Entries shown:

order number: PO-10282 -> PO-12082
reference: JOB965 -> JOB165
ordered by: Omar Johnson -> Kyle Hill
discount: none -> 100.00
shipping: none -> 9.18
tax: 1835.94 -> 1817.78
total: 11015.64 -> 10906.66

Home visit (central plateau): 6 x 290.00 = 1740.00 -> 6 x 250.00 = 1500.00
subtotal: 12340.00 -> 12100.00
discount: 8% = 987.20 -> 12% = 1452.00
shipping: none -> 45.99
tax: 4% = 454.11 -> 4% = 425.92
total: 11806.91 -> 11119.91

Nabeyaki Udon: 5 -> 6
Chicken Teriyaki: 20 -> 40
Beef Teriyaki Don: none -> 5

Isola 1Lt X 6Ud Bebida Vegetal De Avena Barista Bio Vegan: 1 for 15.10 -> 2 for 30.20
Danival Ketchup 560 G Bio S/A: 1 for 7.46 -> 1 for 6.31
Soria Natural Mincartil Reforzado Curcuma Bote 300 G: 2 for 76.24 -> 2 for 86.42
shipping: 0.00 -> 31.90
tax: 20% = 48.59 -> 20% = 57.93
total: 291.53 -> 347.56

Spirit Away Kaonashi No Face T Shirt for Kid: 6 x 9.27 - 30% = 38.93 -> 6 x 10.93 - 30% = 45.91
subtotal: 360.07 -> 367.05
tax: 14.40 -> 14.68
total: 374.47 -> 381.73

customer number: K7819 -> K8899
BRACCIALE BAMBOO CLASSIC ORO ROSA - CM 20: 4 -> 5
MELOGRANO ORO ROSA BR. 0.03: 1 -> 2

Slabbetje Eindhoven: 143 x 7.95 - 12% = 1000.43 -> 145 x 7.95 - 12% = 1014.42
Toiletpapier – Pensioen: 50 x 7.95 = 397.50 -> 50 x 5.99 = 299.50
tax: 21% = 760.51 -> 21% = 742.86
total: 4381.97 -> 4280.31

Problem description:
From the records above, transcribe without alteration every line from the one with "reference: JOB965 -> JOB165" to the one with "Home visit (central", inclusive.

Solution for this exercise:
reference: JOB965 -> JOB165
ordered by: Omar Johnson -> Kyle Hill
discount: none -> 100.00
shipping: none -> 9.18
tax: 1835.94 -> 1817.78
total: 11015.64 -> 10906.66

Home visit (central plateau): 6 x 290.00 = 1740.00 -> 6 x 250.00 = 1500.00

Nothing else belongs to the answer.